Rabu, April 24, 2024

Menilik Permasalahan dalam Revisi UU PPP

Satrio Alif
Satrio Alif
Peneliti Pusat Studi Hukum Tata Negara Fakultas Hukum Universitas Indonesia

Sebagai dasar atas pembentukan peraturan perundang-undangan di Indonesia sekaligus pelaksanaan dari Pasal 22A Undang-Undang Dasar (UUD) 1945, keberadaan Undang-Undang (UU) Pembentukan Peraturan Perundang-undangan (PPP) menjadi sangat fundamental dalam sistem hukum Indonesia.

UU PPP merupakan patokan bagi setiap pembuat undang-undang, baik para wakil rakyat sebagai pembahas dan para sarjana hukum sebagai drafter atau perancang untuk merumuskan nomenkaltur suatu peraturan. Kondisi tersebut membuat ruang lingkup dari UU PPP begitu luas pembahasannya, mulai dari hal-hal prinsipil seperti hierarki peraturan perundang-undangan sampai dengan hal-hal teknis seperti penggunaan jenis dan ukuran huruf peraturan perundang-undangan diatur dalam UU PPP.

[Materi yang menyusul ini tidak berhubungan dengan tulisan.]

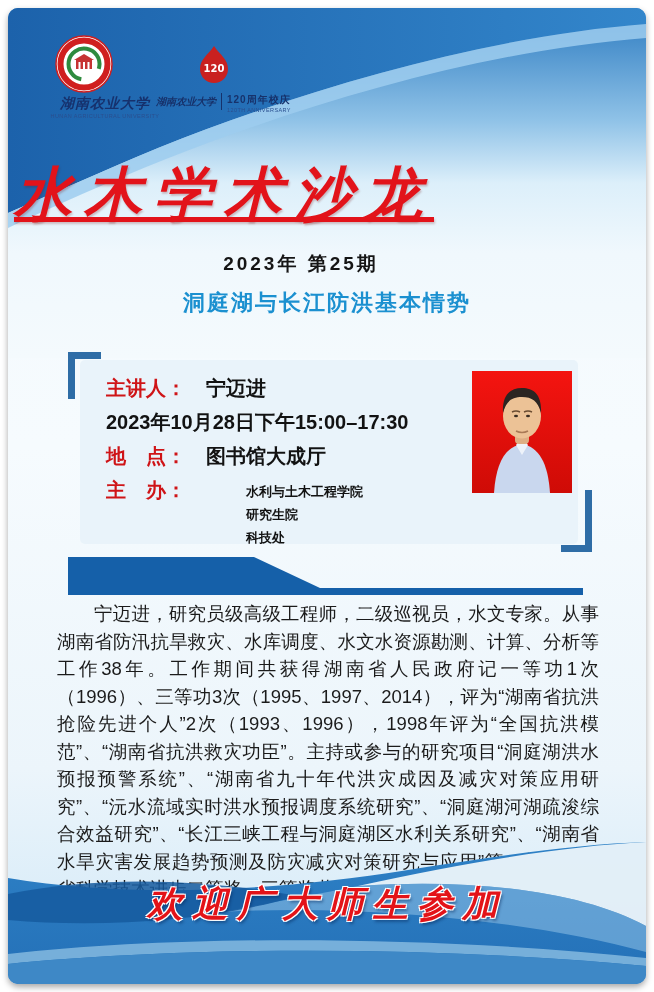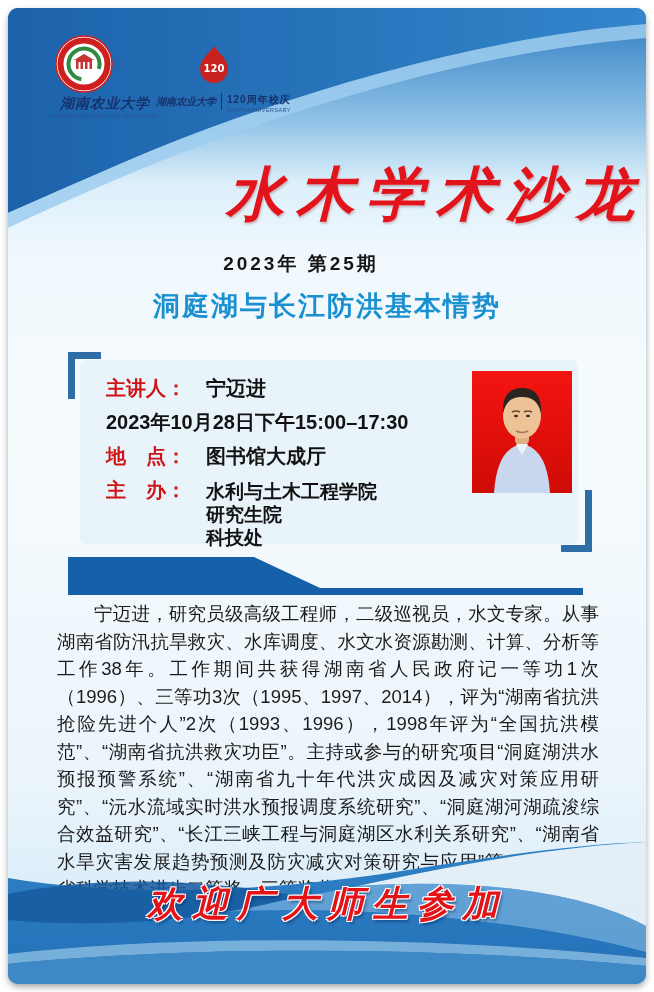"水木学术沙龙" .main-title { left: 0 -> 6px; text-align: right -> left; text-decoration: none -> underline }
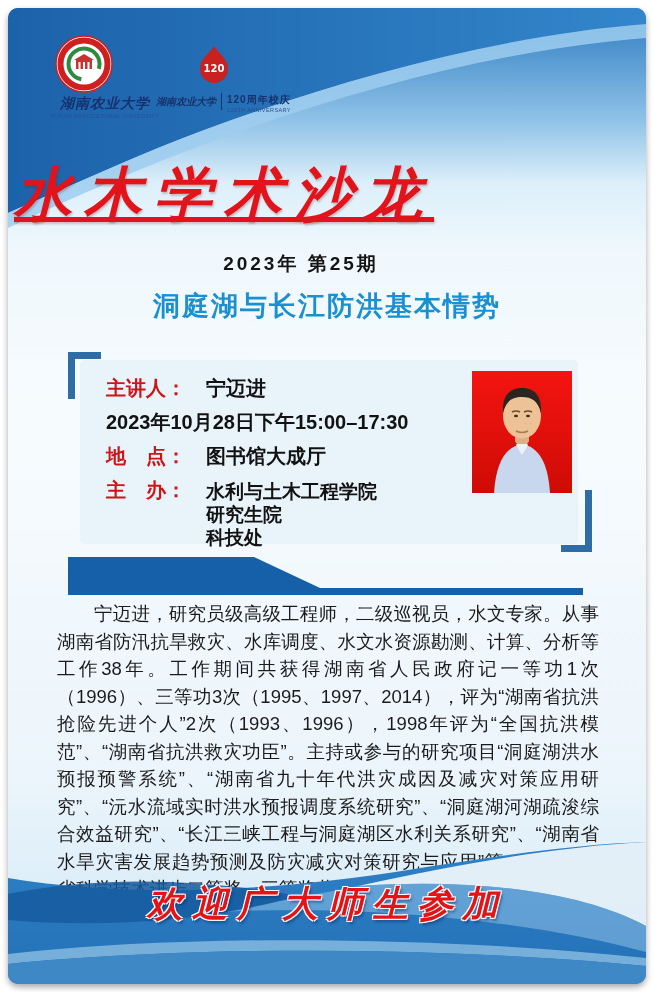"洞庭湖与长江防洪基本情势" .topic-line { font-size: 27px -> 22px }
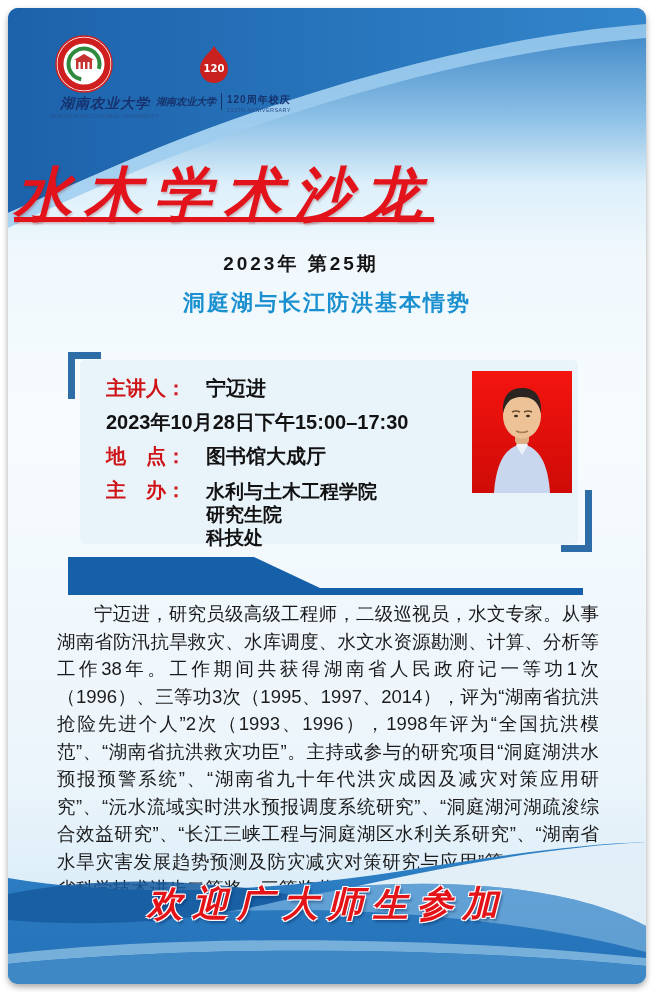"水利与土木工程学院" .host-value { font-size: 19px -> 13px; margin-left: none -> 40px }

Dalam perjalanannya, UU PPP telah diubah sebanyak satu kali pada tahun 2019. Kala itu, UU PPP mengalami perubahan beberapa pasal yang mengatur program legislasi nasional (prolegnas) yang merupakan rencana undang-undang yang akan dibuat oleh Dewan Perwakilan Rakyat (DPR) dan Pemerintah.

Perubahan terkait dengan prolegnas tersebut menyangkut tentang beberapa hal seperti mekanisme penyusunan dan penetapannya, pihak yang bertanggungjawab dari pihak DPR dan Pemerintah dalam penyusunan dan penetapannya, dan keterlibatan Dewan Perwakilan Daerah (DPD) di dalam pembentukan prolegnas.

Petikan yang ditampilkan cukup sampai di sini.